RLS that references tables will break queries. Sometimes, the added complexity just made the optimizer fall over. Other times useful query transformations broke.

Note that the above query plan has nine extra nodes. Imagine a relatively complex query, where most of the involved tables have RLS. Let me tell you, things break. You might say, oh don’t worry, we’ll only add to core tables. No, that’s not how it will work. Bad data is expensive. The business, at least during a migration, cares about data quality. If you have RLS functioning fine on N tables, there will be pressure to make it N+1, just to be safe.

There’s a specific and common transformation that breaks when RLS reads other tables, the TOP-MAX transformation.

Here’s the normal version, at 0ms.

SELECT MAX(ID)
FROM dbo.Users

And here it is after RLS, scanning your tables and taking 116ms

And this is only part of the plan

Any place you rely on the TOP-MAX transformation, you will have to rewrite as an explicit TOP 1.

Recommendations

Try as hard as you reasonably can to avoid external references in your RLS function.
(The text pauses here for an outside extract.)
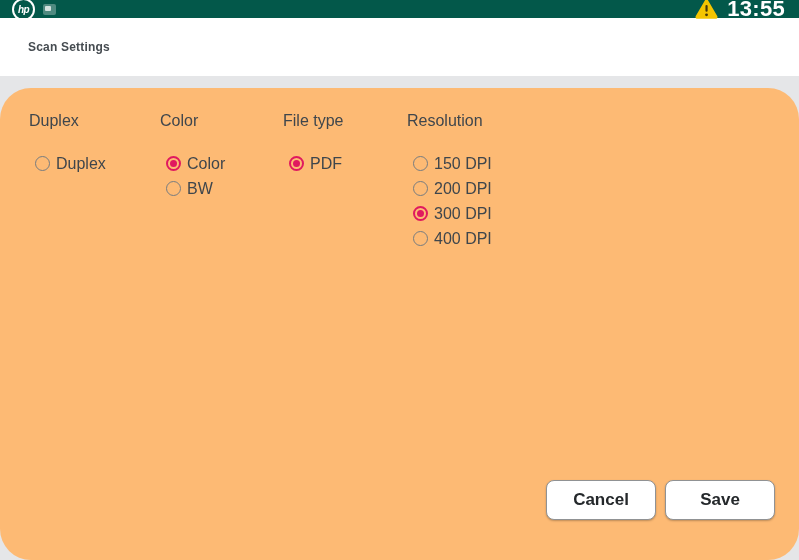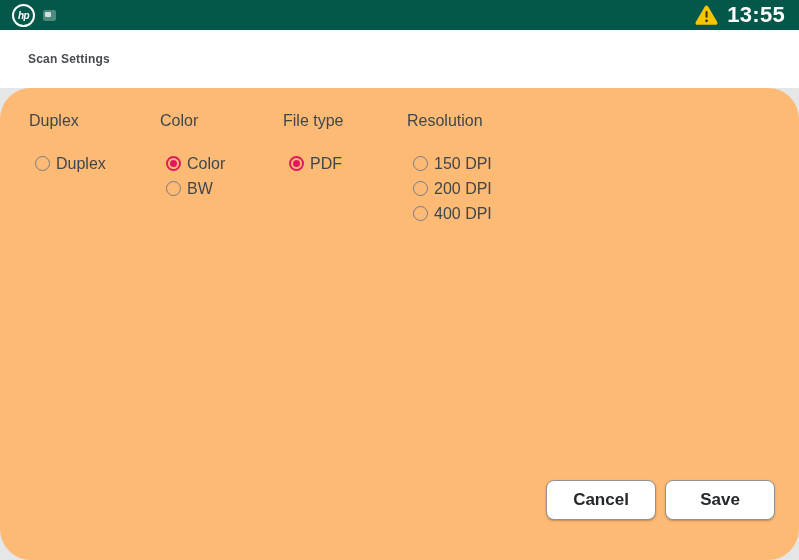"hp" .topbar { height: 30px -> 18px }
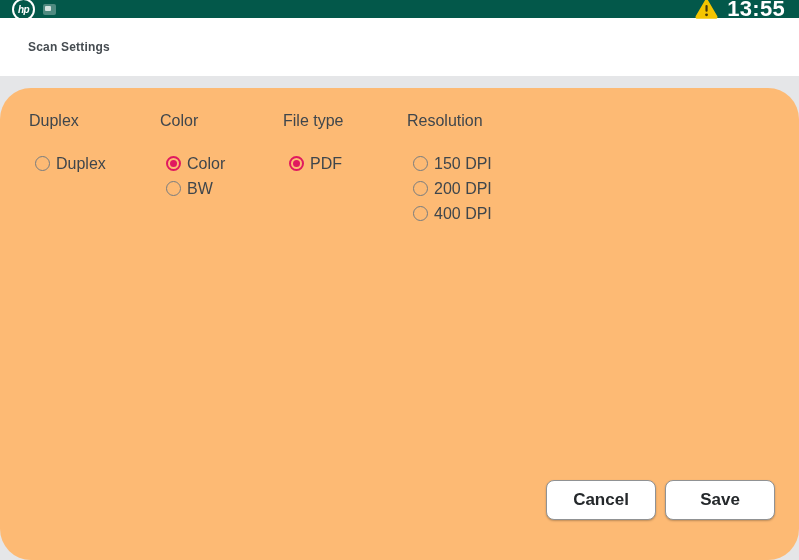"300 DPI" div.option { html: none -> <div> <span></span> <span>300 DPI</span> </div> }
We still ended up with one – we landed on a single look-up-everything table, and it didn’t break as much as other multi-table functions did.

Expect your coverage to grow beyond initial estimates, whether users who need access or tables that need protection.

You can hot-swap your RLS function with ALTER SECURITY POLICY. It still takes a SCH-M lock on the affected table, but it’s a lot better than dropping your security policy in order to alter the function.

All-in-all, I’m mostly ok with our decision. It meant a lot of work ahead of time (including adding the migration column to tables – don’t forget to include in the indexes as well). But when the migration day came, we turned RLS off, and everything just worked. Given typical cutover craziness, that’s not a bad tradeoff to make.